Durante décadas, a humanidade consumiu água a um ritmo mais rápido que sua produção natural, contribuindo em algumas regiões para a fome, as doenças, a migração e até os conflitos.
Se não houver uma mudança de atitude, a ONU prevê que em 2030 a demanda mundial será superior em 40% às provisões naturais.
Dois terços da humanidade vivem em zonas onde a escassez de água é patente por ao menos um mês do ano. A metade delas vivem na China e na Índia.
Mais de 800.000 pessoas morrem todos os anos pelo consumo de água contaminada ou porque não podem lavar as mãos devidamente.

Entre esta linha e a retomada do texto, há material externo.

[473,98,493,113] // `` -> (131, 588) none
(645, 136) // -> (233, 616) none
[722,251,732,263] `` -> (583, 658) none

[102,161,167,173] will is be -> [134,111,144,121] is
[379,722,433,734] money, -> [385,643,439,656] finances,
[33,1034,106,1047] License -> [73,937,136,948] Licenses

As doenças relacionadas à água matam 3,5 milhões de pessoas anualmente na América Latina, África e Ásia, um dado superior à soma das mortes por Aids e acidentes de carro.
E o aquecimento global, que agrava a seca, prosseguirá, mesmo nos melhores cenários.
"Há uma necessidade absoluta de aumentar a segurança hídrica para superar os desafios representados pelas mudanças climáticas e pela influência do homem", disse Benedito Braga, diretor do Conselho Mundial da Água, que reúne governos, associações e centros de investigação.